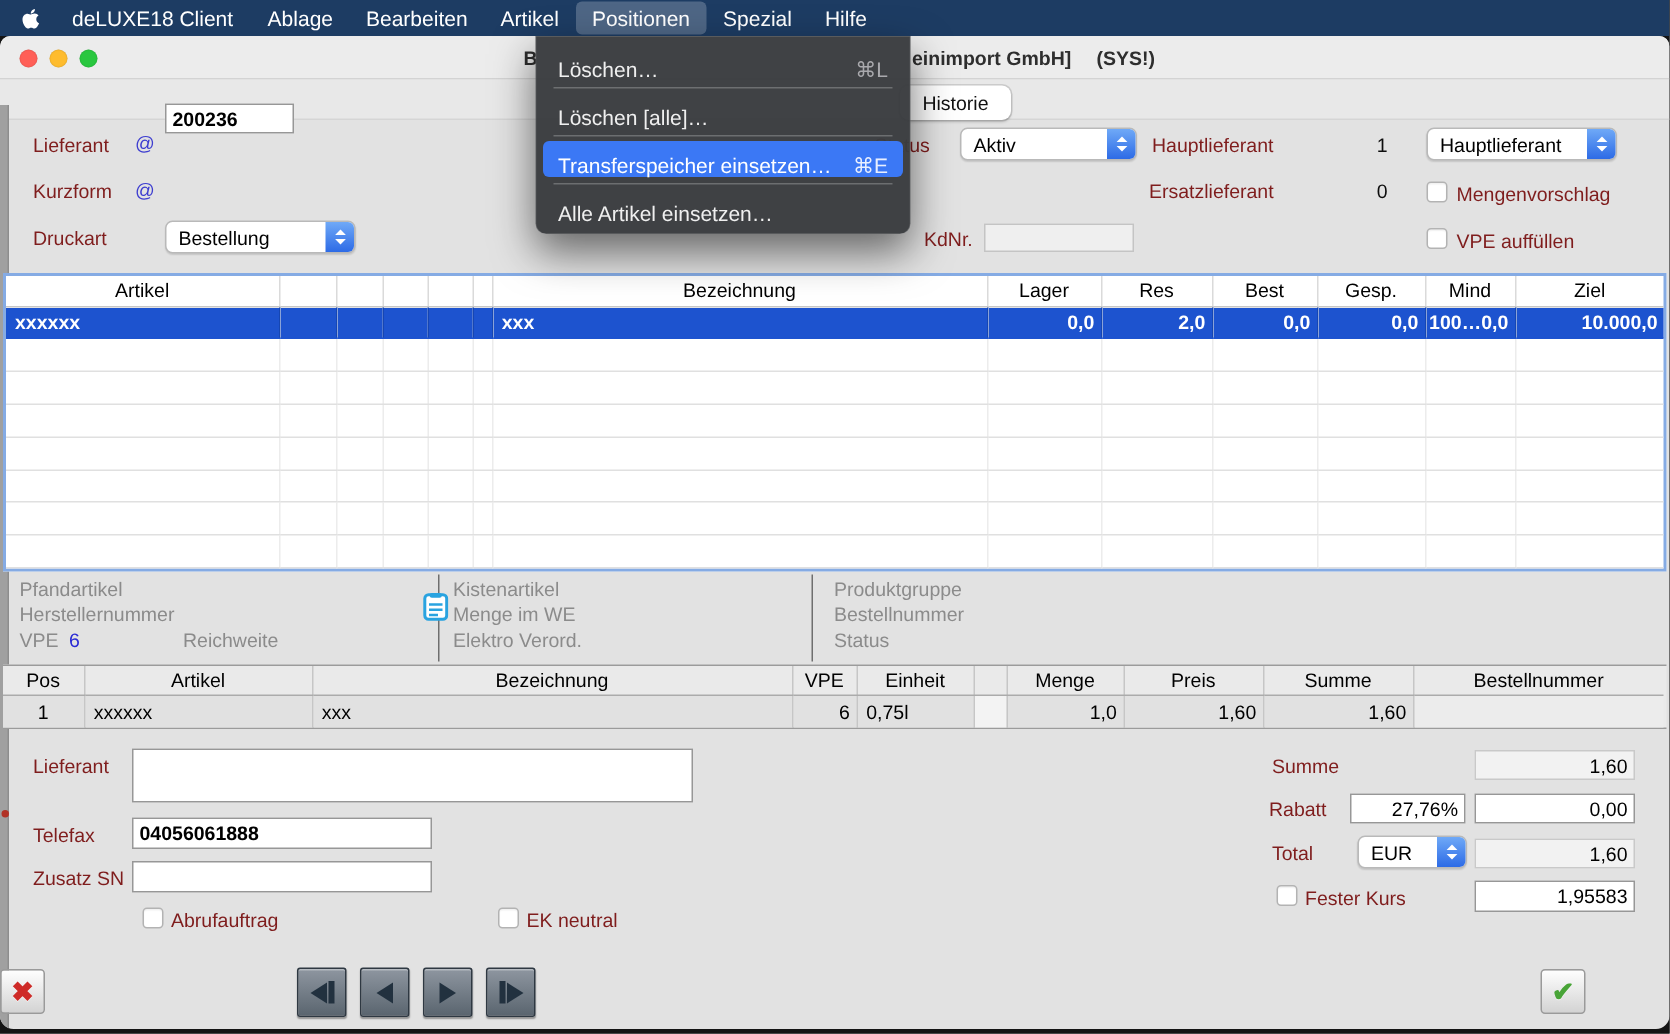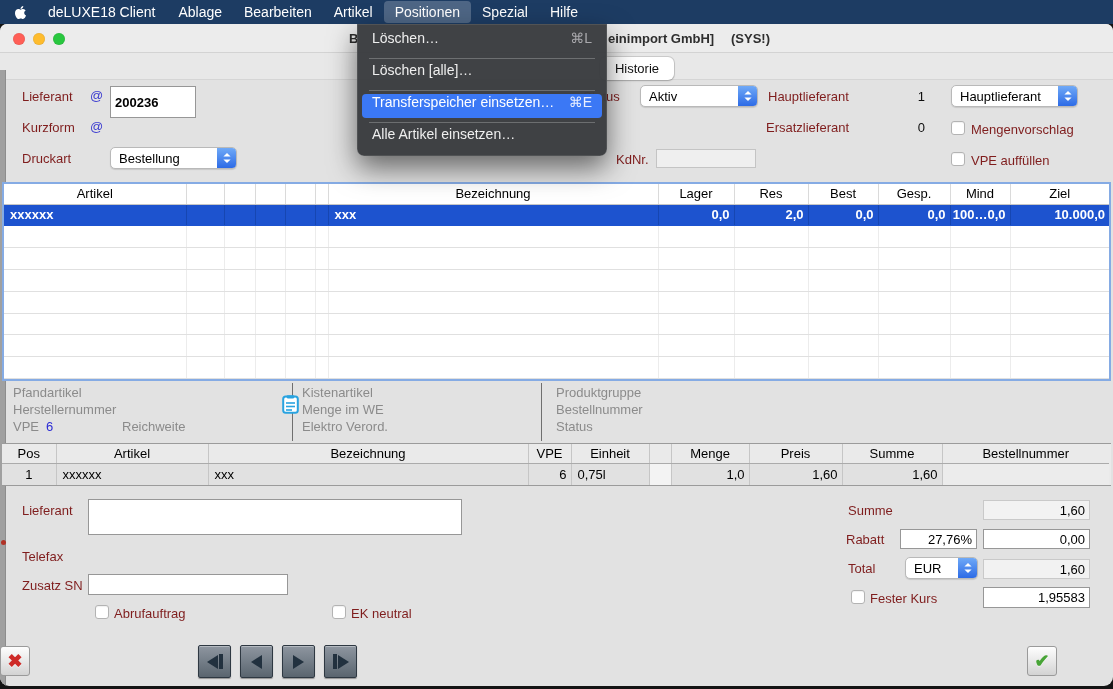--- a/index.html
+++ b/index.html
@@ -8,21 +8,21 @@
 
   
   #menubar{position:absolute;left:0;top:0;width:1113px;height:24px;background:#1d3c63;display:flex;align-items:center;color:#fff;font-size:14px;z-index:50}
   .mb-apple{padding:0 9px 0 14px;display:flex;align-items:center}
   .mb-app{font-weight:400;padding:0 12px}
   .mb-item{padding:0 11px;height:22px;line-height:22px;margin-top:0;border-radius:4px}
   .mb-item.active{background:rgba(255,255,255,.22)}
 
   
   #ctxmenu{position:absolute;left:357px;top:24px;width:250px;z-index:60;background:rgba(58,60,63,.97);border-radius:0 0 7px 7px;box-shadow:0 12px 28px rgba(0,0,0,.55),0 0 0 .5px rgba(255,255,255,.18) inset;padding:6px 0;color:#efefef;font-size:14px}
-  .cm-item{height:24px;display:flex;align-items:flex-start;margin:0 5px;padding:0 10px;border-radius:4px;white-space:nowrap}
+  .cm-item{height:24px;display:flex;align-items:flex-end;margin:0 5px;padding:0 10px;border-radius:4px;white-space:nowrap}
   .cm-item .sc{margin-left:auto;color:#a9a9ad}
   .cm-item.hl{background:#3b78f5;color:#fff}
   .cm-item.hl .sc{color:#e8efff}
   .cm-sep{height:1px;background:rgba(255,255,255,.24);margin:3.5px 12px}
 
   
   #window{position:absolute;left:0;top:24px;width:1113px;height:662px;background:#e2e2e2;border-radius:7px 7px 9px 9px;overflow:hidden;z-index:1}
   #titlebar{position:absolute;left:0;top:0;width:1113px;height:29px;background:#ececec;border-bottom:1px solid #d3d3d3}
   .light{position:absolute;top:9px;width:12px;height:12px;border-radius:50%;box-shadow:inset 0 0 1px rgba(0,0,0,.25)}
   .title-frag{position:absolute;top:7px;font-size:13px;font-weight:700;color:#2e2e2e;white-space:nowrap}
@@ -104,21 +104,21 @@
     <div id="tab-historie">
       <span>Historie</span>
     </div>
 
     <div id="strip"></div>
     <div class="rdot" style="left:4px;top:177px"></div>
     <div class="rdot" style="left:1px;top:516px"></div>
 
     <span class="lbl" style="left:22px;top:65px">Lieferant</span>
     <span class="at" style="left:90px;top:64px">@</span>
-    <div class="tf" style="left:110px;top:62px;width:86px;height:32px">200236</div>
+    <div class="tf" style="left:110px;top:45px;width:86px;height:20px">200236</div>
 
     <span class="lbl" style="left:22px;top:96px">Kurzform</span>
     <span class="at" style="left:90px;top:95px">@</span>
 
     <span class="lbl" style="left:22px;top:127px">Druckart</span>
     <div class="popup" style="left:110px;top:123px;width:127px">
       <span>Bestellung</span>
       <span class="cap">
         <svg width="10" height="12" viewBox="0 0 10 12">
             <path d="M5 1 L8.6 4.6 H1.4 Z" fill="#fff"></path>
@@ -387,20 +387,21 @@
             <td></td>
           </tr>
         </tbody>
       </table>
     </div>
 
     <span class="lbl" style="left:22px;top:479px">Lieferant</span>
     <div id="bemerkung-box"></div>
 
     <span class="lbl" style="left:22px;top:525px">Telefax</span>
+    <div class="tf" style="left:88px;top:521px;width:200px;height:21px">04056061888</div>
 
     <span class="lbl" style="left:22px;top:554px">Zusatz SN</span>
     <div class="tf" style="left:88px;top:550px;width:200px;height:21px"></div>
 
     <div class="cb" style="left:95px;top:581px"></div>
     <span class="lbl" style="left:114px;top:582px">Abrufauftrag</span>
     <div class="cb" style="left:332px;top:581px"></div>
     <span class="lbl" style="left:351px;top:582px">EK neutral</span>
 
     <span class="lbl" style="left:848px;top:479px">Summe</span>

TASK OBJECTIVE: In the entries above, which lines hold the word "align"? Copy them out.

RESPONSE TO THIS EXERCISE:
   #menubar{position:absolute;left:0;top:0;width:1113px;height:24px;background:#1d3c63;display:flex;align-items:center;color:#fff;font-size:14px;z-index:50}
   .mb-apple{padding:0 9px 0 14px;display:flex;align-items:center}
-  .cm-item{height:24px;display:flex;align-items:flex-start;margin:0 5px;padding:0 10px;border-radius:4px;white-space:nowrap}
+  .cm-item{height:24px;display:flex;align-items:flex-end;margin:0 5px;padding:0 10px;border-radius:4px;white-space:nowrap}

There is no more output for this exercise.